Shape of Rotating Fluid Telescope

Dear Bret Cahill:

No. It is y=r^2, less effects like the departure of r along the tangent, when it really is constrained down very slightly.

Google with: parabolic mirror melt Magellan

David A. Smith

I neglected the fluid beneath the surface in my setup.

Come to think of it, the "frother" I use to whip semi sweet chocolate into my coffee creates something like a parabola.

Bret Cahill

Try:

-Paul

Since primary mirror size is limited by the width of the roadbed up the mountain, it seems like a liquid mirror could provide something much larger than the current maximum size with solid mirrors -- 27' at Mt. Graham in AZ.

All the components could be hauled up even a one lane road then set up on top of the mountain.

Bret Cahill

Dear Bret Cahill:

They don't always want to look straight up. They like to look around.

If you could work the vibration issues, you could cast the mirror in segments, having the "bucket" offset different distances from the center of rotation. One segment of parabolic spheroid is as good as any other. (And they play well together, too!)

And think of all the cookies you could bake in an oven that size...

David A. Smith

I asked a local astronomer -- we have zillions here in the desert -- if they ever looked at the sides of the local mountains. He said in early morning when the heat didn't distort too much and they could often spot a mule deer, etc. miles away.

Now when I'm out hiking I'm extra careful when I take a piss, crawling under a rock or waiting until I get to tree altitude -- 6000 feet.

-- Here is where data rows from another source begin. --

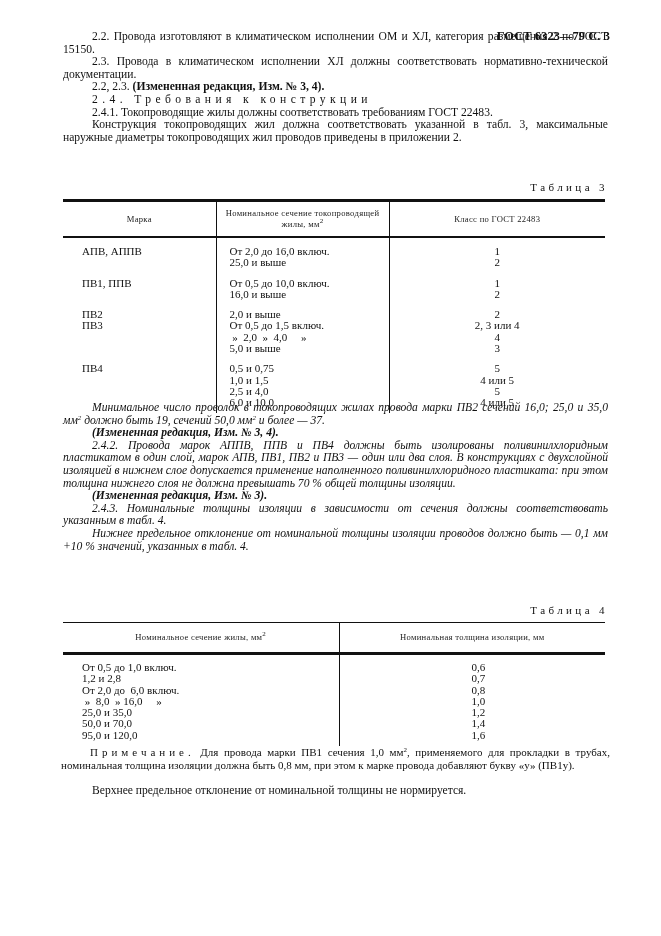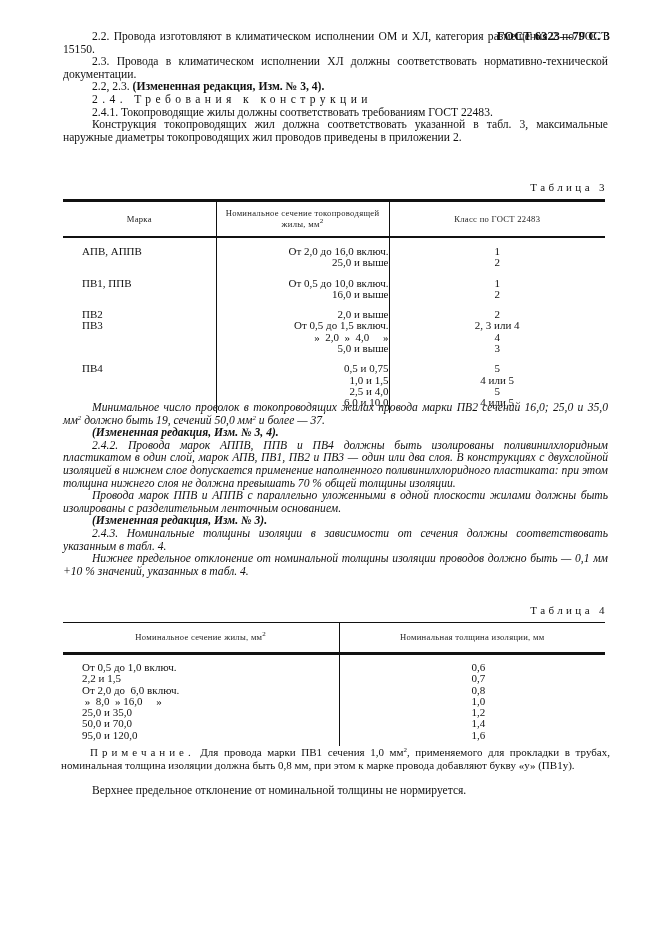"От 2,0 до 16,0 включ." .t3 td.sec { text-align: right -> none }
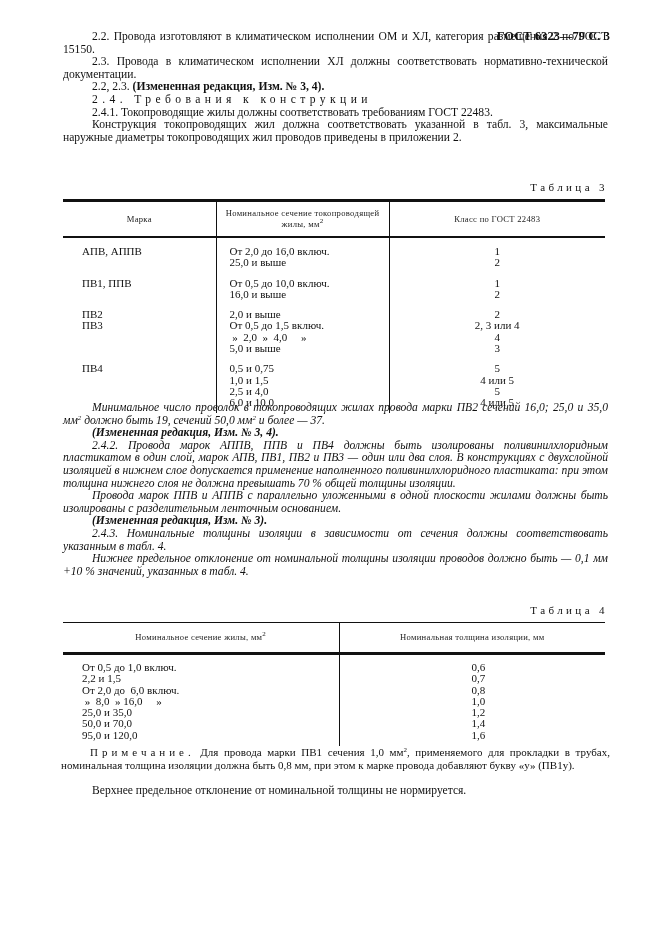"Провода марок ППВ и АППВ" p.p { html: <p>Провода марок ППВ и АППВ с параллельно уложенными в одной плоскости жилами должны быть изолированы с разделительным ленточным основанием.</p> -> none }
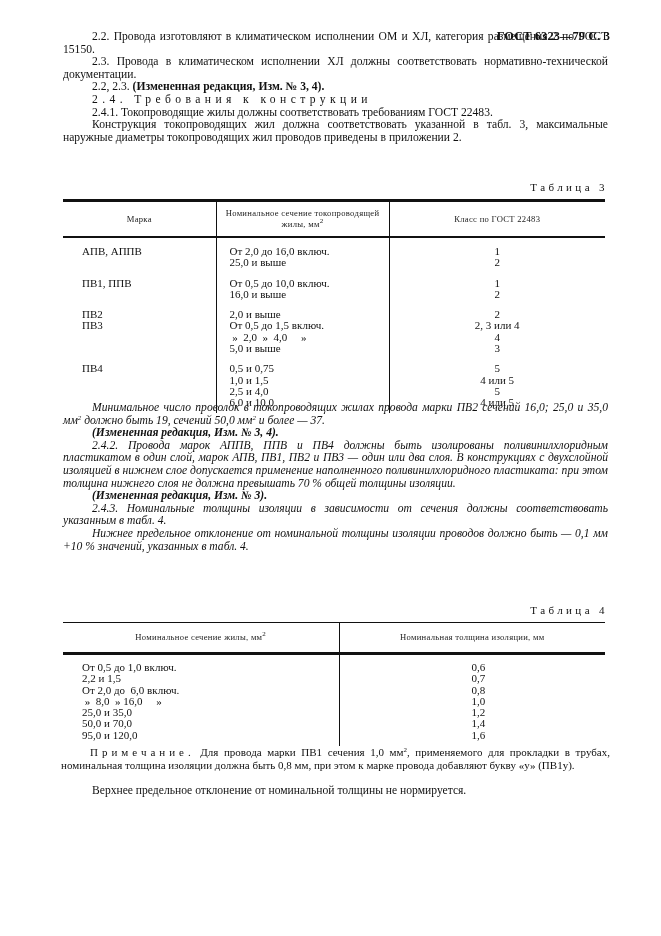"2,2 и 1,5" td.sec { text: 2,2 и 1,5 -> 1,2 и 2,8 }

Before I'ld only scan the ridges with binoculars for other hikers.

Bret Cahill

Mercury is being used in spinning mirrors. The figure is said to be ideal - parabolic.

Brian Whatcott Altus OK

I was trying to derive it to see if it is a perfect parabola even for large r at fast rotational speeds/large y:

At any point r from the axis of rotation the acceleration of the liquid is equal to r times the square of the angular velocity. The pressure at any point r will be the integral of the fluid density times the acceleration with respect to r from r = 0 to r = r so y ~ r^2.

This should hold no matter the plate shape. To cut down on the mercury and weight, however, the plate itself should be an almost perfect parabola.

Maybe they could build one several hundred feet in diameter and eliminate the bearings by using the earth for rotation. The location would be limited -- only the N. or S. poles -- and the secondary mirrors would be in low earth orbit. They might be able to get away with a less reflective but cheaper more environmental friendly liquid than mercury with tens of thousands of square feet of surface area.

Right now they seem to prefer to use two or more primary mirrors to collect more light. I'm not even sure why they need to locate them on the same mountain top. It's not like a few hundred or few thousand miles will make any difference with astronomical distances.

Astronomers do some much computer enhancing it seems like they could just saw a solid mirror up into pieces and reassemble it after they haul the pieces up the mountain. Even if they did a sloppy job they could just point it at something they knew very well like the moon, then adjust it with software.

I don't see why all this money is being spent on telescopes in the cheap info age. They need a curved shiny surface but that's all they need.

Bret Cahill

Dear Bret Cahill:

The sixty miles of progressively thicker atmosphere is problematic now. Adding more distance in dense atmosphere is not feasable for optical telescopes.

You may have heard of the VLBA, which uses radio telescopes on different sides of the Earth... They perform interferometry on the recorded signals to generate an image.

David A. Smith